#### [Aim of the exercise]
For the entries below, the result should be an exact transcription of the lines from the one with "2023-11-29T12:00:08.000000Z | GF Index: 64" up to and including the one with "Mont Vernon | write-ins: 0 -> 1", and only those.

#### [Records provided]
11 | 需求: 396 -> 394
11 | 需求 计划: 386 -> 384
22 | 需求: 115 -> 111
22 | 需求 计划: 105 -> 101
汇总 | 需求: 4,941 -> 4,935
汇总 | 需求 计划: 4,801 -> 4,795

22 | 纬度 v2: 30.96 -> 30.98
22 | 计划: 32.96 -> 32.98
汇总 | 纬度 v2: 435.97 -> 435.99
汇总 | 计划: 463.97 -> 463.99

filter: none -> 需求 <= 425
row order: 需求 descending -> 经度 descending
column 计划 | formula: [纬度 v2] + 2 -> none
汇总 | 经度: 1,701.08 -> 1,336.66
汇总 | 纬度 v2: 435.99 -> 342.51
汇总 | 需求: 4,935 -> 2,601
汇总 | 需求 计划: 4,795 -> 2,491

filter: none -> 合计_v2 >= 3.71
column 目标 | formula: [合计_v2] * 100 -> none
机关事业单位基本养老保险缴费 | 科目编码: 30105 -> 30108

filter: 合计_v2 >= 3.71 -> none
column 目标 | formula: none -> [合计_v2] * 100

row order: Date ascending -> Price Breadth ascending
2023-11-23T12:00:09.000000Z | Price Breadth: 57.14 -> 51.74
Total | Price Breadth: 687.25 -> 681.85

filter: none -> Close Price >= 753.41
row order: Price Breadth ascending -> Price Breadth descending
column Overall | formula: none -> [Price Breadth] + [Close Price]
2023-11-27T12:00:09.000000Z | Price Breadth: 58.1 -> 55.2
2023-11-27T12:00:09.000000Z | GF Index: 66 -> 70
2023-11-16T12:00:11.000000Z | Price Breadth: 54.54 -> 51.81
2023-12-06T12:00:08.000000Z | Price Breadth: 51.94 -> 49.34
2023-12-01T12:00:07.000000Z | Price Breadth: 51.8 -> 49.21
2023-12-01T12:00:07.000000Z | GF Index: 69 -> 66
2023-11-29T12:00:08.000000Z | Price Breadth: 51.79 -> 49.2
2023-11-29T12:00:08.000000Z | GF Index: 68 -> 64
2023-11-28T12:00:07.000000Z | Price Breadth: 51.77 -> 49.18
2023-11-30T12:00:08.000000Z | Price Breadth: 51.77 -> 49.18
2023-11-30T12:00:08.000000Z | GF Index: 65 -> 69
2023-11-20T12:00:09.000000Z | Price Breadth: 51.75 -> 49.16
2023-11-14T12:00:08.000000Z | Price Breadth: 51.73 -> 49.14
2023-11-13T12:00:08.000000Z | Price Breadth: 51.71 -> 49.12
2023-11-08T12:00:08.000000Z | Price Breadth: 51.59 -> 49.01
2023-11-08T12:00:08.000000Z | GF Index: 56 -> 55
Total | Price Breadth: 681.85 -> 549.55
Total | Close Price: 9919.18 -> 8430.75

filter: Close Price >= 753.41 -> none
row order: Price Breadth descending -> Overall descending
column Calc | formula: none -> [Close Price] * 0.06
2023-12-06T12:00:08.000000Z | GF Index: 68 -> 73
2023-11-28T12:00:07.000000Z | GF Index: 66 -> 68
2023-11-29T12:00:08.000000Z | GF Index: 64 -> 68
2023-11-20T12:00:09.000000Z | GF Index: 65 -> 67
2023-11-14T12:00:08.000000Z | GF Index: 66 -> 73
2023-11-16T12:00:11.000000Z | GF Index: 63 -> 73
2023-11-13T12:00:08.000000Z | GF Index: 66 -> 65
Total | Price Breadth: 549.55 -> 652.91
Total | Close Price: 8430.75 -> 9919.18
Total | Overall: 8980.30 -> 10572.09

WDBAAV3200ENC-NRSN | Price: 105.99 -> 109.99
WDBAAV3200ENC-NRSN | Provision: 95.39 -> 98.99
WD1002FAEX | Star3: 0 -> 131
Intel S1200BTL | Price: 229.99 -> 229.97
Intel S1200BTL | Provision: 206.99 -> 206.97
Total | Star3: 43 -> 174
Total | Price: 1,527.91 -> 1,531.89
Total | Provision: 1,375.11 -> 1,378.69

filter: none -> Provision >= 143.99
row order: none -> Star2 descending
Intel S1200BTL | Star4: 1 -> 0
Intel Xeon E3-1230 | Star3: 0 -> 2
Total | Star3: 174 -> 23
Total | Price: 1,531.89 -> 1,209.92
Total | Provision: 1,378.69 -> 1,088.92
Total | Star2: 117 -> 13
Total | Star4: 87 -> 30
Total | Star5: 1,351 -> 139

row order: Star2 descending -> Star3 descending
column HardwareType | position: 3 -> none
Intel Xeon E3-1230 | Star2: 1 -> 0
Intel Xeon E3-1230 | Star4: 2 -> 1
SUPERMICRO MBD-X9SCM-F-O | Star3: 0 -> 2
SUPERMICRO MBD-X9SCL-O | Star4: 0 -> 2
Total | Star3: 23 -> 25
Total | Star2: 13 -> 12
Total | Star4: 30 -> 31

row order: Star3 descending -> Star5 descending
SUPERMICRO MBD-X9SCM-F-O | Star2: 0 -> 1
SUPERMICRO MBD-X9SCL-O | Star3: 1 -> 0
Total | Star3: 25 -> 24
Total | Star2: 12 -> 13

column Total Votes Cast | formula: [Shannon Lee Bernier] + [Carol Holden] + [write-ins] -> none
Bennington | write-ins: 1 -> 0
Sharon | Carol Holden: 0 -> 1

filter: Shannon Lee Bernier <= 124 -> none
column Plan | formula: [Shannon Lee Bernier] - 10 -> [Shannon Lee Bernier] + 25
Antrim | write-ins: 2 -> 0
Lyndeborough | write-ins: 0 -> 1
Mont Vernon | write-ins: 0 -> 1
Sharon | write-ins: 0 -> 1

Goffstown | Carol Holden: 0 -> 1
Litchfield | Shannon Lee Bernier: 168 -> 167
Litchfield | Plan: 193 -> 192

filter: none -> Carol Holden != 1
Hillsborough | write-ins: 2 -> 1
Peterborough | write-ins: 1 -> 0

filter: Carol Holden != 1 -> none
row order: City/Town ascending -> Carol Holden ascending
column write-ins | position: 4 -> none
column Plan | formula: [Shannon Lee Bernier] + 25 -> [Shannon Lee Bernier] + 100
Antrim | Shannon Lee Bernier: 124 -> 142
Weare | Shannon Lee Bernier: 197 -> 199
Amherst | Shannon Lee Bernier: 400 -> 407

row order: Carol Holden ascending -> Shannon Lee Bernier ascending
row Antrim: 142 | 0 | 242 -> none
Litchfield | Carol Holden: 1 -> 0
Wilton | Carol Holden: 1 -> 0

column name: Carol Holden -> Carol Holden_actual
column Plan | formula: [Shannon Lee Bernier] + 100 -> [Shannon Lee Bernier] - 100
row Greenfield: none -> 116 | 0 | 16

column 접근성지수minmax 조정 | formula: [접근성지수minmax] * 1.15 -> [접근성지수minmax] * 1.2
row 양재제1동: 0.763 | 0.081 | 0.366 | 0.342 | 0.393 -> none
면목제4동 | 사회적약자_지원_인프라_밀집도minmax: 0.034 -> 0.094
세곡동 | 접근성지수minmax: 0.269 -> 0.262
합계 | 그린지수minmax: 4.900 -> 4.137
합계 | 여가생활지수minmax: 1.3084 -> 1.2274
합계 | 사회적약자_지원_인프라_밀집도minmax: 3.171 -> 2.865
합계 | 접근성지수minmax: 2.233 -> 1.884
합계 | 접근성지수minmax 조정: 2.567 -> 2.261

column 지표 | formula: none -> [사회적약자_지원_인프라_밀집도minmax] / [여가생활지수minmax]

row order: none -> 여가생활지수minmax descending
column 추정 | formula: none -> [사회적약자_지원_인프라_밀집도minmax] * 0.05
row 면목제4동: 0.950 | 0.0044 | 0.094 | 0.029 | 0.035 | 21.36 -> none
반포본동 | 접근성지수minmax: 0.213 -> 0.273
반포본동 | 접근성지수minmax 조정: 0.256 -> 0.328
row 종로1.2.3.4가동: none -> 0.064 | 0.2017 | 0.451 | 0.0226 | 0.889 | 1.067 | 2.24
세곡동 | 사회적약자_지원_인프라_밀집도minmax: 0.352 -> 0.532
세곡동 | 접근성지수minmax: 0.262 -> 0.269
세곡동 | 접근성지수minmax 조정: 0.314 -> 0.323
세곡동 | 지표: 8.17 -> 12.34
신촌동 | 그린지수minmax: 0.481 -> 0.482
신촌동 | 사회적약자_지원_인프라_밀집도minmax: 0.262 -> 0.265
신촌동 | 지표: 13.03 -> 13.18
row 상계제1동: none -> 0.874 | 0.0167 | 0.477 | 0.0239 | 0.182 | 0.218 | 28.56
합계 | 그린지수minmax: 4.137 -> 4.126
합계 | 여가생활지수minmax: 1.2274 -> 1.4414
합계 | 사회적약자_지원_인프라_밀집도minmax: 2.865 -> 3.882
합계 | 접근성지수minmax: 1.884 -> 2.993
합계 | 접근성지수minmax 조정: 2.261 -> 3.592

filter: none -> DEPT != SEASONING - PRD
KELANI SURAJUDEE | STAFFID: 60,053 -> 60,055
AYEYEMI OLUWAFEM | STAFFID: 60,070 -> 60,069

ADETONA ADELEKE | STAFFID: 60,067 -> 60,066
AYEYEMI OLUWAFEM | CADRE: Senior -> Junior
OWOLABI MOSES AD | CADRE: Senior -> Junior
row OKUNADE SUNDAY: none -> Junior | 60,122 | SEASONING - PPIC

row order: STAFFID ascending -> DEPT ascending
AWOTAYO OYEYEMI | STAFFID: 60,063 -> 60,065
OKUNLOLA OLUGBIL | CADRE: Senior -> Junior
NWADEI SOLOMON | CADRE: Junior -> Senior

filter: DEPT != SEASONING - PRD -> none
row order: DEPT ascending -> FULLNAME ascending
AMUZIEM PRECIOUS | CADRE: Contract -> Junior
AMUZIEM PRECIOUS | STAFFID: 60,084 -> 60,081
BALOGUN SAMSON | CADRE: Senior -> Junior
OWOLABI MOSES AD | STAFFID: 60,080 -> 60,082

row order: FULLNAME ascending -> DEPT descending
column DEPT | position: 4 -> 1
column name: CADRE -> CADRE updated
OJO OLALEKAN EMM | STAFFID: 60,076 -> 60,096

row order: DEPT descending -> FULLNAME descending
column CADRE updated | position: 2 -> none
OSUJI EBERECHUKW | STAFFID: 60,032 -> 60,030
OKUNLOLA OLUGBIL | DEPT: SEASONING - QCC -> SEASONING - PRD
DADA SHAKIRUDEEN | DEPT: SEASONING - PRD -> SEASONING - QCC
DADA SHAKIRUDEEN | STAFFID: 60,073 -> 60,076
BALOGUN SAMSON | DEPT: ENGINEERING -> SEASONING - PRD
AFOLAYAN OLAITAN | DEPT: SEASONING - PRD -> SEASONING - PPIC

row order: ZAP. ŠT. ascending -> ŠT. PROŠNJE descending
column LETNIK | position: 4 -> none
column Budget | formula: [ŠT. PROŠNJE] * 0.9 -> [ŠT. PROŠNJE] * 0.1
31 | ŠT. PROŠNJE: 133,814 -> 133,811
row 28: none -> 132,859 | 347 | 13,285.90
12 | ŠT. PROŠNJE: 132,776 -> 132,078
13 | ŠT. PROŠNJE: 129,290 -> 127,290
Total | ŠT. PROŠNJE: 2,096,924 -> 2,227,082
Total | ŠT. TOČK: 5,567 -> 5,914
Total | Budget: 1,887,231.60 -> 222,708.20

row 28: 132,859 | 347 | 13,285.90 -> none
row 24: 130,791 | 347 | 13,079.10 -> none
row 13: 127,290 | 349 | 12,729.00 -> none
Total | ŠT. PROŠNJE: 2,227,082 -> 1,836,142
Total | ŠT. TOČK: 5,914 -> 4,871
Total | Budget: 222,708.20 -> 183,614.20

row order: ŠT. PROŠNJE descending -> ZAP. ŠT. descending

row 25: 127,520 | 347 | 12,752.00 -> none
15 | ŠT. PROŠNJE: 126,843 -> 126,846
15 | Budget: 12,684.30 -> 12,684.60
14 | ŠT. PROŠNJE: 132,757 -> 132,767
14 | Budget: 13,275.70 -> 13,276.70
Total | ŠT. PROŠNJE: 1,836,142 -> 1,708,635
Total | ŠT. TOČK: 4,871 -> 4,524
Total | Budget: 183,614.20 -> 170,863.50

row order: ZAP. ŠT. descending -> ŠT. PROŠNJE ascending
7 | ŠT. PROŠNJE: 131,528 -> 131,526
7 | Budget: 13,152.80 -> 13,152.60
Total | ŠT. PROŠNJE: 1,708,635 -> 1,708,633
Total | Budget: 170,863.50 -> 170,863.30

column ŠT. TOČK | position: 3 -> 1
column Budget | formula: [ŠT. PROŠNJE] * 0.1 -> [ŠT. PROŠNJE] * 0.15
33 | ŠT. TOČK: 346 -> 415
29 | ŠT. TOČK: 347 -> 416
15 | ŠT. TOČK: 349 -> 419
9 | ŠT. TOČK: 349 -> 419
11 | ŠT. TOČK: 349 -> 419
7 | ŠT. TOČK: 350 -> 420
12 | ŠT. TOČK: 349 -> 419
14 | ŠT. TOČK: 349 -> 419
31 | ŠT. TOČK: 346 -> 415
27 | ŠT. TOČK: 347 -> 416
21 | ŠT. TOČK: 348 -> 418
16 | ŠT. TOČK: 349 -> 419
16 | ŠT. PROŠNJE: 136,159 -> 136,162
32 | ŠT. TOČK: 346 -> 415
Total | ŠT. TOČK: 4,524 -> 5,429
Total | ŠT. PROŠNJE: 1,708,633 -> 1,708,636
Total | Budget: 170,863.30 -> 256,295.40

#### [Answer space]
2023-11-29T12:00:08.000000Z | GF Index: 64 -> 68
2023-11-20T12:00:09.000000Z | GF Index: 65 -> 67
2023-11-14T12:00:08.000000Z | GF Index: 66 -> 73
2023-11-16T12:00:11.000000Z | GF Index: 63 -> 73
2023-11-13T12:00:08.000000Z | GF Index: 66 -> 65
Total | Price Breadth: 549.55 -> 652.91
Total | Close Price: 8430.75 -> 9919.18
Total | Overall: 8980.30 -> 10572.09

WDBAAV3200ENC-NRSN | Price: 105.99 -> 109.99
WDBAAV3200ENC-NRSN | Provision: 95.39 -> 98.99
WD1002FAEX | Star3: 0 -> 131
Intel S1200BTL | Price: 229.99 -> 229.97
Intel S1200BTL | Provision: 206.99 -> 206.97
Total | Star3: 43 -> 174
Total | Price: 1,527.91 -> 1,531.89
Total | Provision: 1,375.11 -> 1,378.69

filter: none -> Provision >= 143.99
row order: none -> Star2 descending
Intel S1200BTL | Star4: 1 -> 0
Intel Xeon E3-1230 | Star3: 0 -> 2
Total | Star3: 174 -> 23
Total | Price: 1,531.89 -> 1,209.92
Total | Provision: 1,378.69 -> 1,088.92
Total | Star2: 117 -> 13
Total | Star4: 87 -> 30
Total | Star5: 1,351 -> 139

row order: Star2 descending -> Star3 descending
column HardwareType | position: 3 -> none
Intel Xeon E3-1230 | Star2: 1 -> 0
Intel Xeon E3-1230 | Star4: 2 -> 1
SUPERMICRO MBD-X9SCM-F-O | Star3: 0 -> 2
SUPERMICRO MBD-X9SCL-O | Star4: 0 -> 2
Total | Star3: 23 -> 25
Total | Star2: 13 -> 12
Total | Star4: 30 -> 31

row order: Star3 descending -> Star5 descending
SUPERMICRO MBD-X9SCM-F-O | Star2: 0 -> 1
SUPERMICRO MBD-X9SCL-O | Star3: 1 -> 0
Total | Star3: 25 -> 24
Total | Star2: 12 -> 13

column Total Votes Cast | formula: [Shannon Lee Bernier] + [Carol Holden] + [write-ins] -> none
Bennington | write-ins: 1 -> 0
Sharon | Carol Holden: 0 -> 1

filter: Shannon Lee Bernier <= 124 -> none
column Plan | formula: [Shannon Lee Bernier] - 10 -> [Shannon Lee Bernier] + 25
Antrim | write-ins: 2 -> 0
Lyndeborough | write-ins: 0 -> 1
Mont Vernon | write-ins: 0 -> 1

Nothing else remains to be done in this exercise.